Quiet night in Ferguson; County Exec will keep state of emergency in effect
After a relatively calm Tuesday night in Ferguson, St. Louis County Executive Steve Stenger may be close to lifting his state of emergency order. But it won't happen on Wednesday.
Tuesday's protests on West Florissant Avenue were largely uneventful. While police pushed protesters out of the street, most people along the thoroughfare mingled with each other and marched around the street without incident.
The Democratic official called for the order on Monday afternoon after a violent Sunday night that included a police-involved shooting. In effect, the state of emergency gave Stenger the power to provide orders to the St. Louis County Police Department – an entity over which the county executive typically has limited control.
But Stenger said things went smoothly enough on Monday, adding that there were “no shootings, no shots fired, no burglaries, no lootings and really no property damage.” He said Tuesday that if the situation in Ferguson calms down further, he may lift the state of emergency order.
Yet on Wednesday afternoon, Stenger announced in a press release that he would keep the state of emergency in place for at least another day.
"I commend the professionalism of our St. Louis County Police Chief Jon Belmar, our police department, and the outstanding work done by all officers involved in protecting life, property and peace," Stenger said. "It is because of their ability to maintain order that I find it prudent to continue the state of emergency for at least the next 24 hours.”
Stenger continued his praise of Belmar on Tuesday, who he said helped cool tensions Monday night.
“One of the chief concerns was that all of the progress that we’ve made over the last year did not quite literally wind up in ashes,” Stenger said. “So with that said, I think key to a lot of this was Jon Belmar and his top staff repeatedly went to the crowd and tried to de-escalate. And I think in all cases really were successful in doing that. And they had individuals that were in the crowd de-escalating.”
Still, police still arrested nearly two dozen people on Monday night. And some protesters and journalist captured some especially tense moments, including officers deploying pepper spray.
During Tuesday's St. Louis County Council meeting, Ladue resident Susan Clark said she had waited outside the St. Louis County Justice Center for people to be released from custody. She said she "did not see a single person come out of that jail last night – and I sat there for 12 and half hours – that didn’t have cuts, bruises, abrasions, something."
Clark also said she was "stunned" Stenger had nothing to say in his weekly report. She added "not even to acknowledge that [the state of emergency] happened and exists – that’s inexcusable.
"If the goal is to achieve any kind of working relationship with the protesters, the St. Louis County Police Department needs to rethink its strategy," Clark said. "And you, as the St. Louis County Council, need to rethink the way its run."

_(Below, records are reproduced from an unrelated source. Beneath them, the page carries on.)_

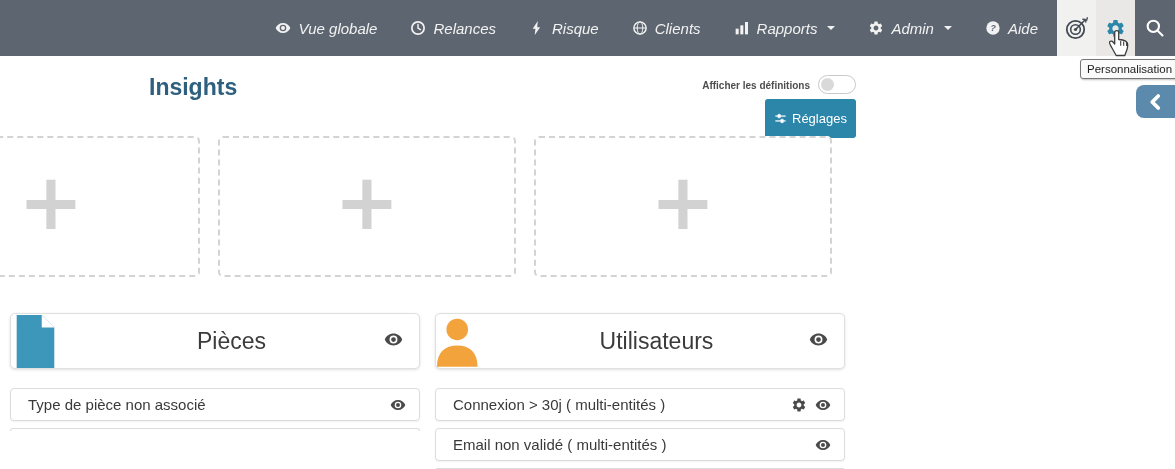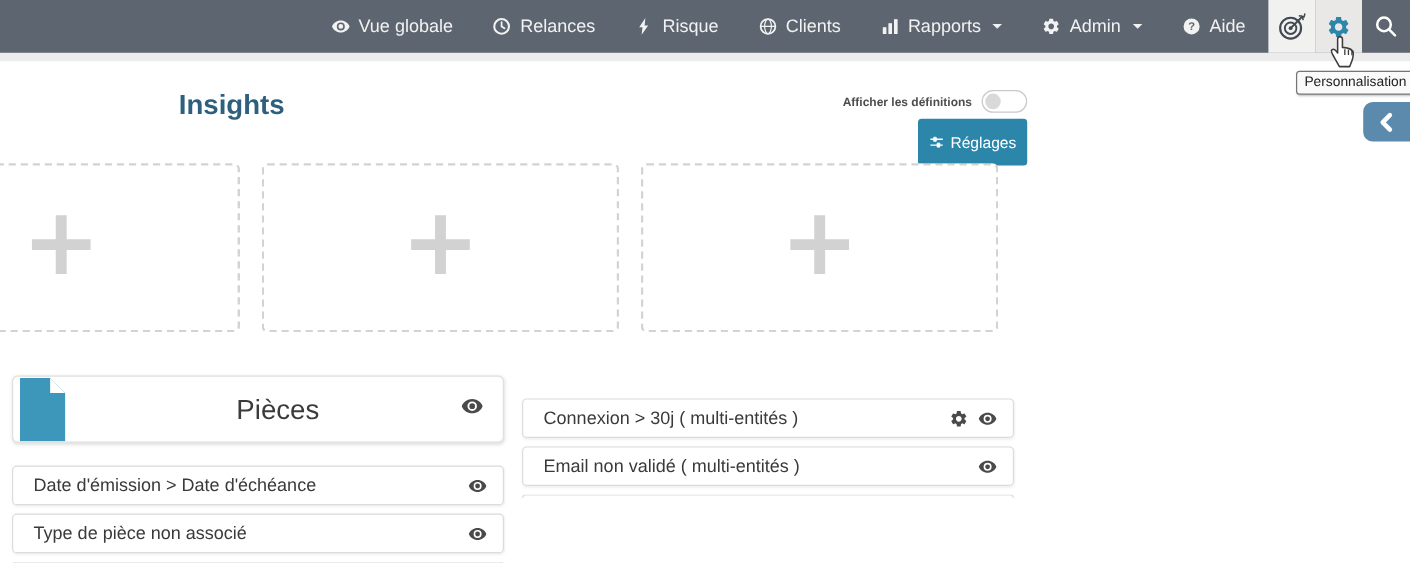--- a/index.html
+++ b/index.html
@@ -2,22 +2,22 @@
 <html style="--navbar-bg: #5d6670; --accent: #2b86aa; --title: #2d5f7e; --doc-icon: #3d97ba; --user-icon: #f2a33c; --side-tab: #5b8aad;"><head>
 <meta charset="utf-8">
 <style>
   * { box-sizing: border-box; margin: 0; padding: 0; }
   html,body { width:1175px; height:469px; overflow:hidden; background:#fff;
     font-family:"Liberation Sans", sans-serif; position:relative; }
 
   .icon svg { display:block; width:16px; height:16px; }
 
   
-  .navbar { position:absolute; top:0; left:0; width:100%; height:44px;
-    background:var(--navbar-bg); display:flex; align-items:stretch; justify-content:flex-end; z-index:5; }
+  .navbar { position:absolute; top:0; left:0; width:100%; height:56px;
+    background:var(--navbar-bg); display:flex; align-items:stretch; justify-content:flex-end; z-index:5;font-style:italic; }
   .nav-items { display:flex; align-items:center; gap:33px; margin-right:19px; }
   .nav-item { display:flex; align-items:center; gap:7px; color:#f2f2f2; font-size:15px;
     cursor:pointer; text-decoration:none; white-space:nowrap; }
   .caret { width:0; height:0; border-left:4px solid transparent; border-right:4px solid transparent;
     border-top:4px solid #f2f2f2; margin-left:3px; }
   .quick-box { display:flex; }
   .quick-cell { width:39px; display:flex; align-items:center; justify-content:center; cursor:pointer; }
   .cell-target { background:#f1f1f0; color:#414953; }
   .cell-gear { background:#e9e8e7; color:var(--accent); }
   .cell-target svg { width:26px; height:26px; }
@@ -217,43 +217,43 @@
             <path d="M5 1h26l13 13v42H5z" fill="currentColor"></path>
             <path d="M31 1v13h13z" fill="#fff"></path>
           </svg></span>
         <h2 class="section-title">Pièces</h2>
         <span class="section-eye"><svg viewBox="0 0 24 24" fill="currentColor">
             <path fill-rule="evenodd" d="M12 4.5C7 4.5 2.7 7.6 1 12c1.7 4.4 6 7.5 11 7.5s9.3-3.1 11-7.5C21.3 7.6 17 4.5 12 4.5zm0 12.5a5 5 0 1 1 0-10 5 5 0 0 1 0 10zm0-2a3 3 0 1 0 0-6 3 3 0 0 0 0 6z"></path>
           </svg></span>
       </div>
       <div class="section-rows">
         <div class="insight-row">
-          <span class="row-label">Date d'émission &gt; Date d'échéance</span>
-          <span class="row-icons">
-            <span class="icon">
-              <svg viewBox="0 0 24 24" fill="currentColor">
-                <path fill-rule="evenodd" d="M12 4.5C7 4.5 2.7 7.6 1 12c1.7 4.4 6 7.5 11 7.5s9.3-3.1 11-7.5C21.3 7.6 17 4.5 12 4.5zm0 12.5a5 5 0 1 1 0-10 5 5 0 0 1 0 10zm0-2a3 3 0 1 0 0-6 3 3 0 0 0 0 6z"></path>
-              </svg>
-            </span>
-          </span>
-        </div>
-        <div class="insight-row">
           <span class="row-label">Type de pièce non associé</span>
           <span class="row-icons">
             <span class="icon">
               <svg viewBox="0 0 24 24" fill="currentColor">
                 <path fill-rule="evenodd" d="M12 4.5C7 4.5 2.7 7.6 1 12c1.7 4.4 6 7.5 11 7.5s9.3-3.1 11-7.5C21.3 7.6 17 4.5 12 4.5zm0 12.5a5 5 0 1 1 0-10 5 5 0 0 1 0 10zm0-2a3 3 0 1 0 0-6 3 3 0 0 0 0 6z"></path>
               </svg>
             </span>
           </span>
         </div>
         <div class="row-sliver"></div>
       </div>
     </section>
     <section class="section">
+      <div class="section-header">
+        <span class="section-icon usr"><svg viewBox="0 0 52 56">
+            <circle cx="23" cy="15.5" r="11.7" fill="currentColor"></circle>
+            <path d="M1 56c0-15.5 8.5-23 22-23s22 7.5 22 23z" fill="currentColor"></path>
+          </svg></span>
+        <h2 class="section-title">Utilisateurs</h2>
+        <span class="section-eye"><svg viewBox="0 0 24 24" fill="currentColor">
+            <path fill-rule="evenodd" d="M12 4.5C7 4.5 2.7 7.6 1 12c1.7 4.4 6 7.5 11 7.5s9.3-3.1 11-7.5C21.3 7.6 17 4.5 12 4.5zm0 12.5a5 5 0 1 1 0-10 5 5 0 0 1 0 10zm0-2a3 3 0 1 0 0-6 3 3 0 0 0 0 6z"></path>
+          </svg></span>
+      </div>
       <div class="section-rows">
         <div class="insight-row">
           <span class="row-label">Connexion &gt; 30j ( multi-entités )</span>
           <span class="row-icons">
             <span class="icon">
               <svg viewBox="0 0 24 24" fill="currentColor">
                 <path d="M19.14 12.94c.04-.3.06-.61.06-.94 0-.32-.02-.64-.07-.94l2.03-1.58c.18-.14.23-.41.12-.61l-1.92-3.32c-.12-.22-.37-.29-.59-.22l-2.39.96c-.5-.38-1.03-.7-1.62-.94l-.36-2.54c-.04-.24-.24-.41-.48-.41h-3.84c-.24 0-.43.17-.47.41l-.36 2.54c-.59.24-1.13.57-1.62.94l-2.39-.96c-.22-.08-.47 0-.59.22L2.74 8.87c-.12.21-.08.47.12.61l2.03 1.58c-.05.3-.09.63-.09.94s.02.64.07.94l-2.03 1.58c-.18.14-.23.41-.12.61l1.92 3.32c.12.22.37.29.59.22l2.39-.96c.5.38 1.03.7 1.62.94l.36 2.54c.05.24.24.41.48.41h3.84c.24 0 .44-.17.47-.41l.36-2.54c.59-.24 1.13-.56 1.62-.94l2.39.96c.22.08.47 0 .59-.22l1.92-3.32c.12-.22.07-.47-.12-.61l-2.01-1.58zM12 15.6c-1.98 0-3.6-1.62-3.6-3.6s1.62-3.6 3.6-3.6 3.6 1.62 3.6 3.6-1.62 3.6-3.6 3.6z"></path>
               </svg>
             </span>
             <span class="icon">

For his part, Stenger defended how officers dealt with demonstrators on Monday.
“It was necessary to arrest 23 individuals who after multiple warnings would not comply with the law [on Monday],” Stenger said. “And I will tell you, I just think it was the efforts of de-escalation and also I think having a structured environment that really, really worked well [Monday].”
Earlier Tuesday, the St. Louis County Police Department released a video that it says shows Tyrone Harris taking a gun from his waistband.